(Web document revisions)
•••

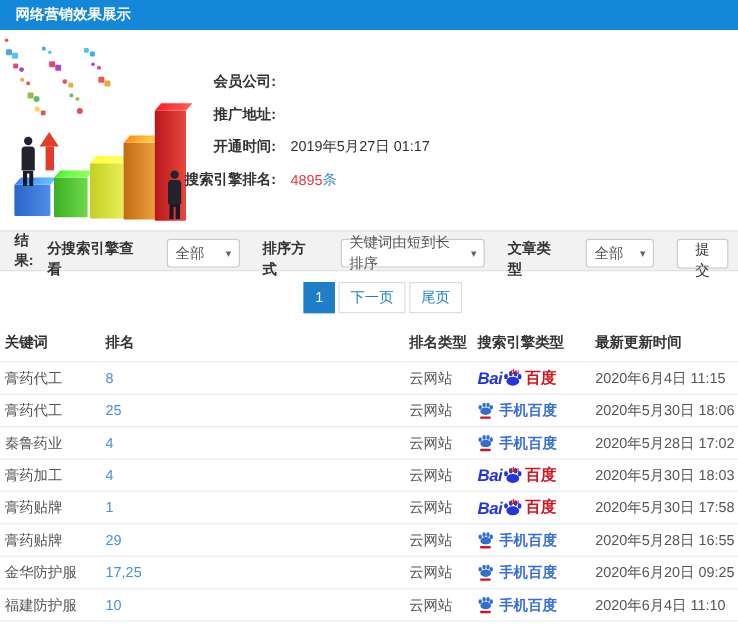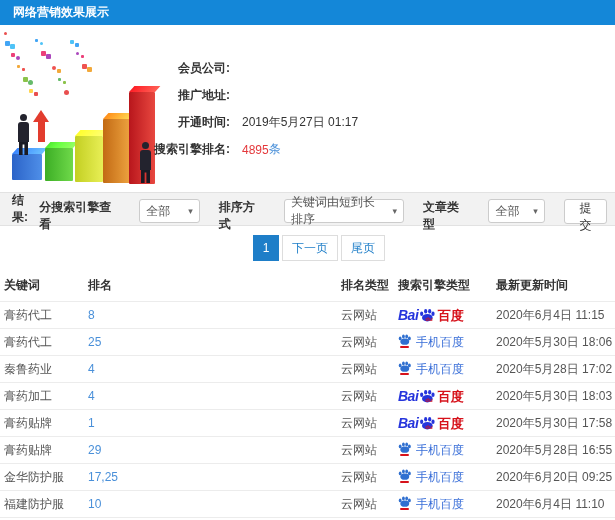"Bai" .bd-logo { align-items: flex-end -> flex-start }
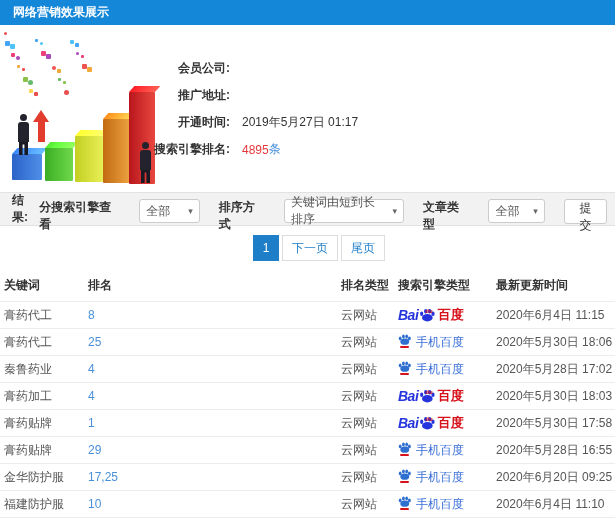"手机百度" .bd-mobile { align-items: none -> center; font-weight: none -> bold }
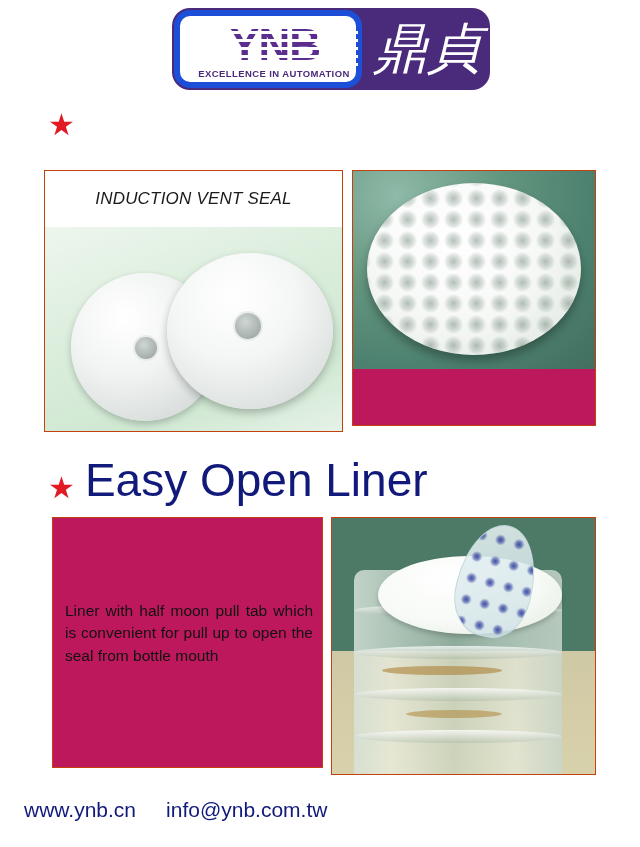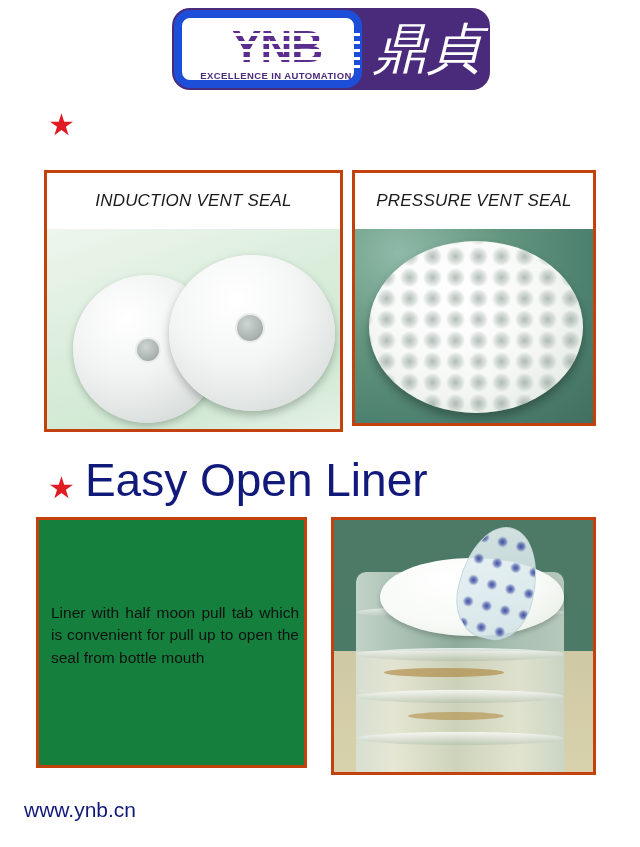"EXCELLENCE IN AUTOMATION" .logo-left { border: 8px solid #1d4ed8 -> 6px solid #1d4ed8 }
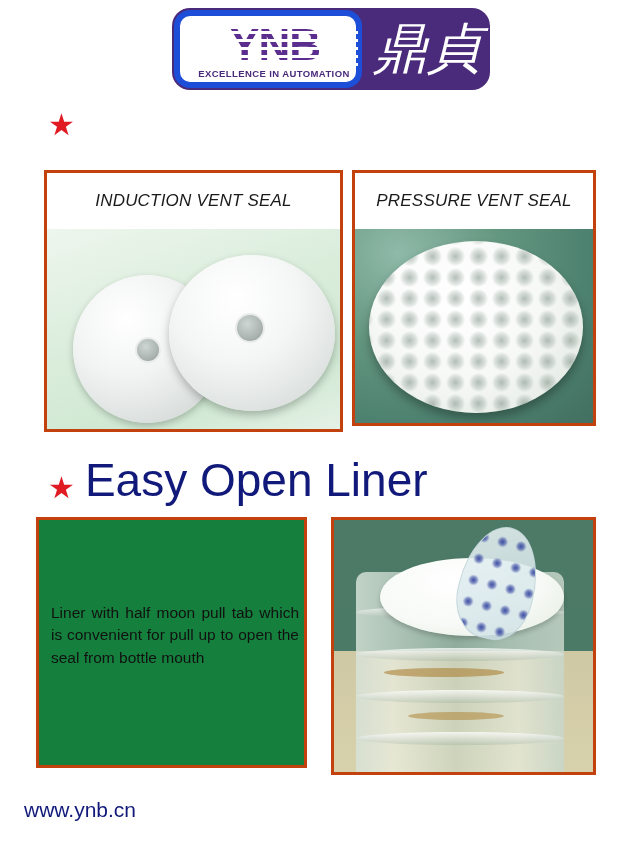"INDUCTION VENT SEAL" .panel { background: #15803d -> #be185d; border: 3px solid #c2410c -> 1px solid #c2410c }
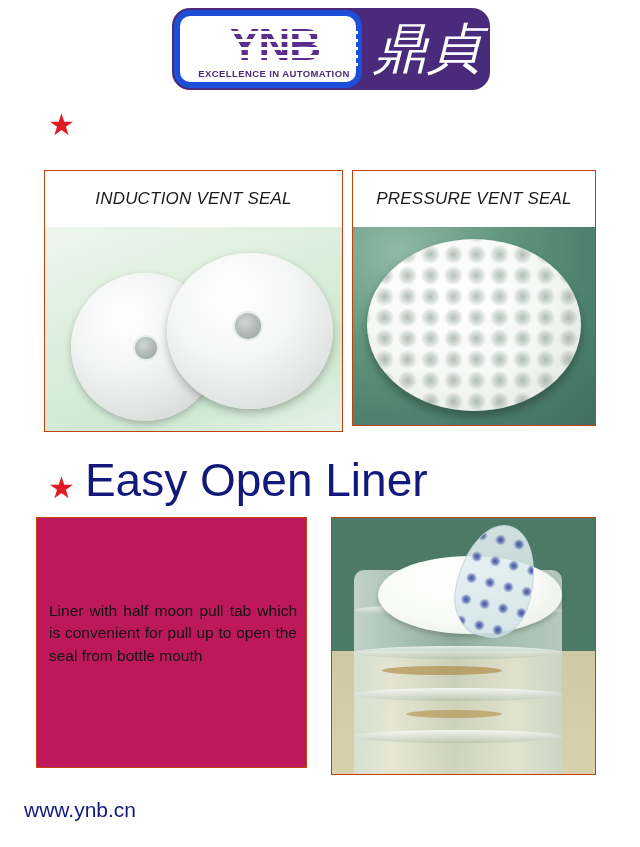"PRESSURE VENT SEAL" div.caption { html: <div>PRESSURE VENT SEAL</div> -> none }
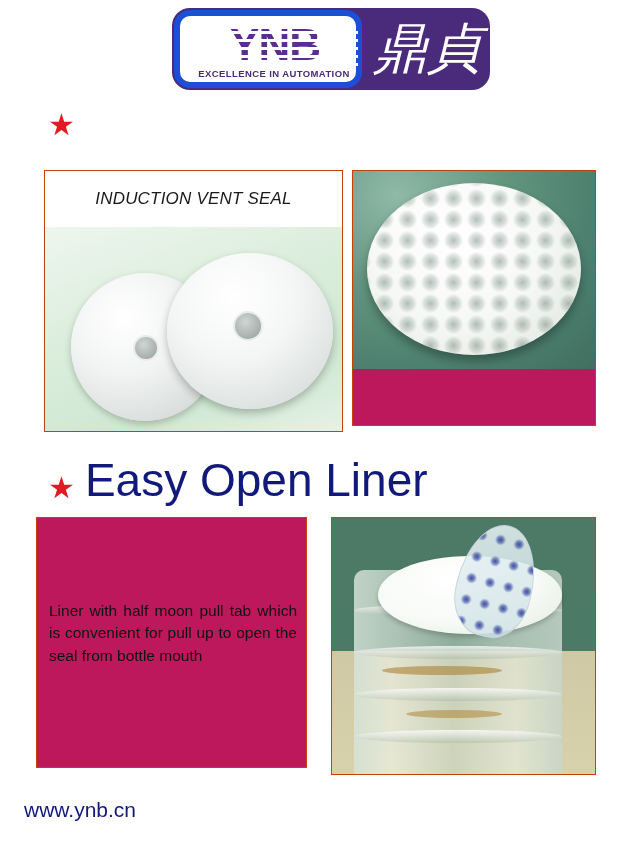"Liner with half moon pull" #panel-eo-text { left: 36px -> 52px }
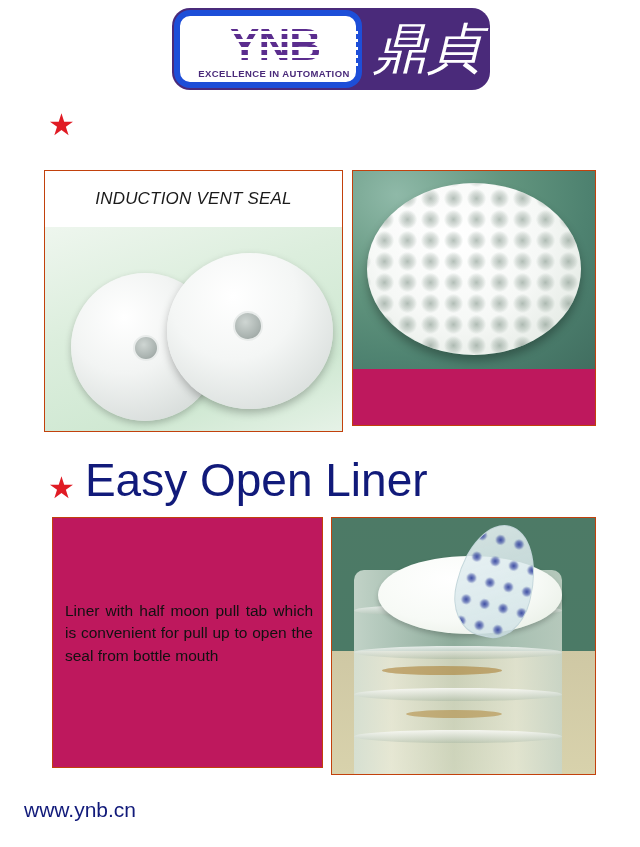"info@ynb.com.tw" span.link { html: none -> <span>info@ynb.com.tw</span> }
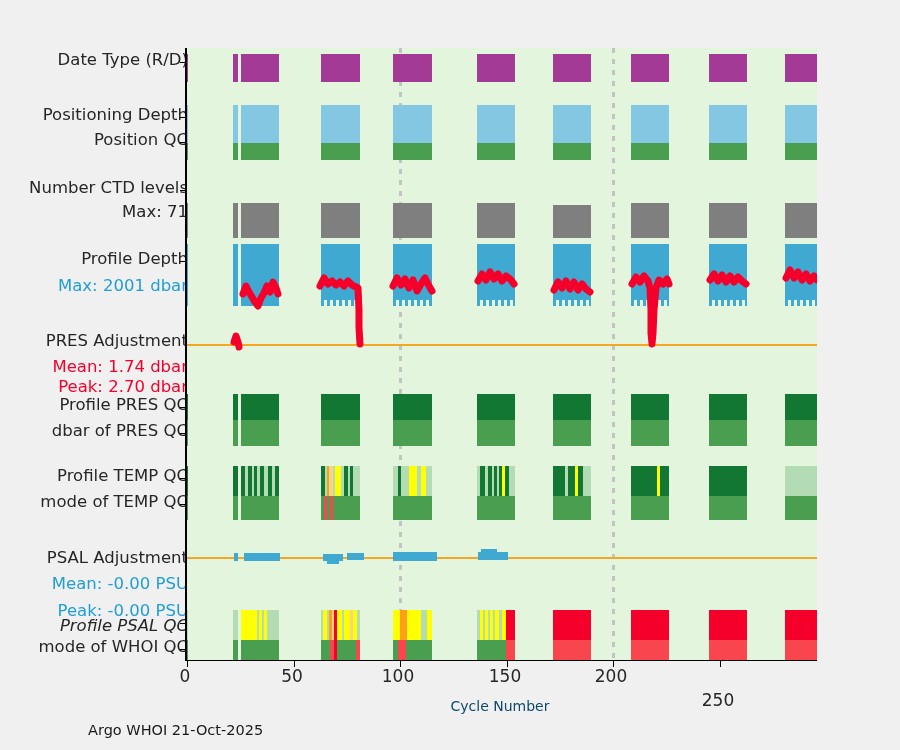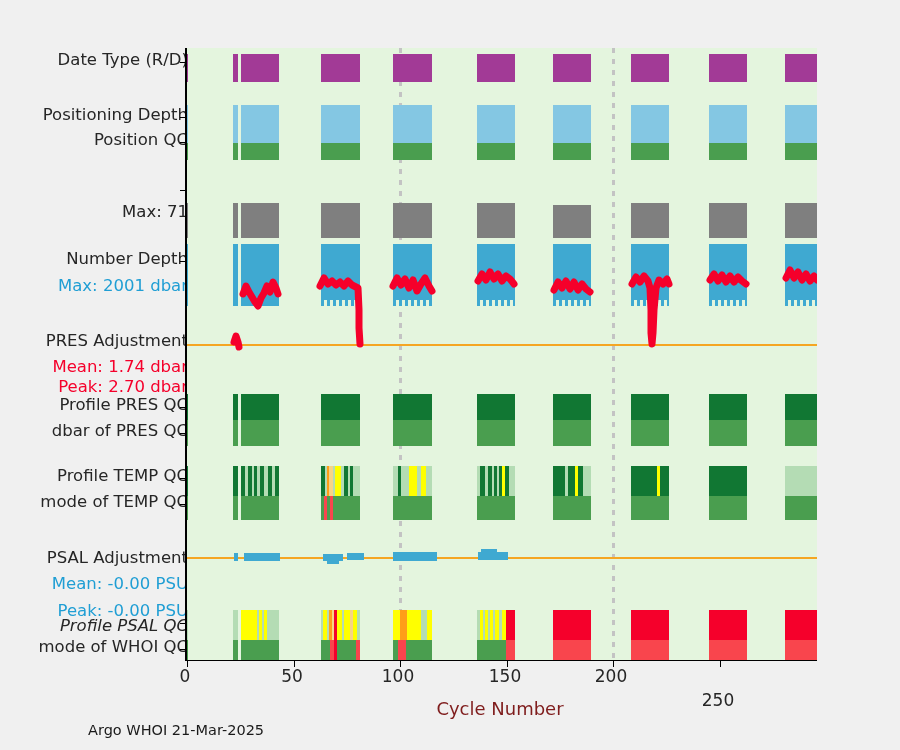"Number CTD levels" div.ylab { html: none -> <div>Number CTD levels</div> }
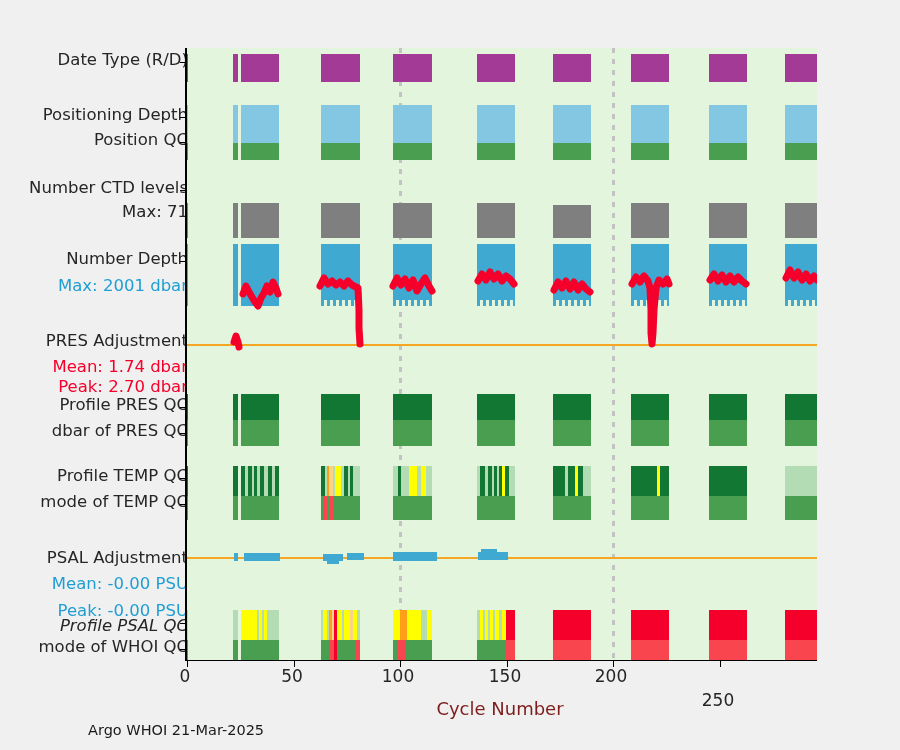"Number Depth" div.ylab { text: Number -> Profile }
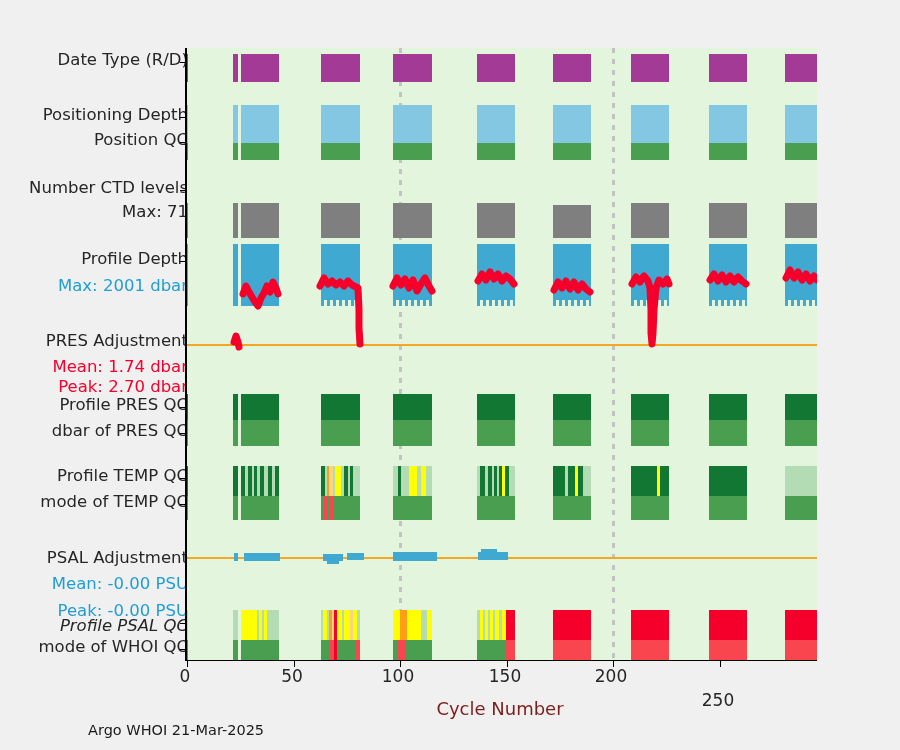"Cycle Number" .xlabel { color: #7f1d1d -> #0c4a6e; font-size: 18px -> 14px }
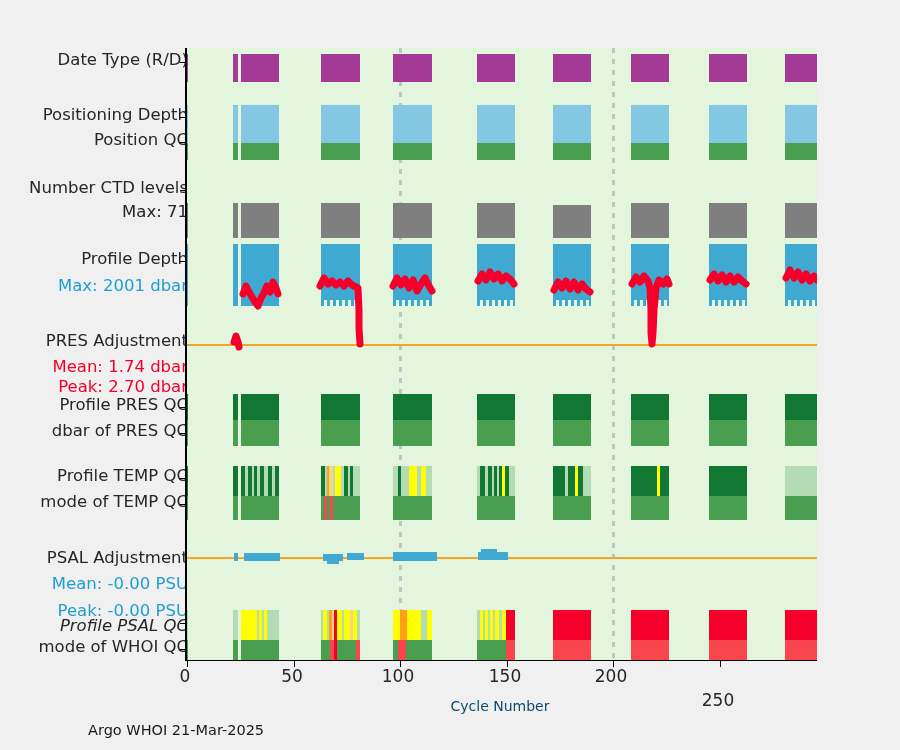"Argo WHOI 21-Mar-2025" div.footer { text: 21-Mar-2025 -> 21-Oct-2025 }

•••

With pictures left out, repeat exactly the lines from the one containing "none -> <span>info@ynb.com.tw</span>" through the last line of the data above, inclusive, and nothing else.

"info@ynb.com.tw" span.link { html: none -> <span>info@ynb.com.tw</span> }
"Number CTD levels" div.ylab { html: none -> <div>Number CTD levels</div> }
"Number Depth" div.ylab { text: Number -> Profile }
"Cycle Number" .xlabel { color: #7f1d1d -> #0c4a6e; font-size: 18px -> 14px }
"Argo WHOI 21-Mar-2025" div.footer { text: 21-Mar-2025 -> 21-Oct-2025 }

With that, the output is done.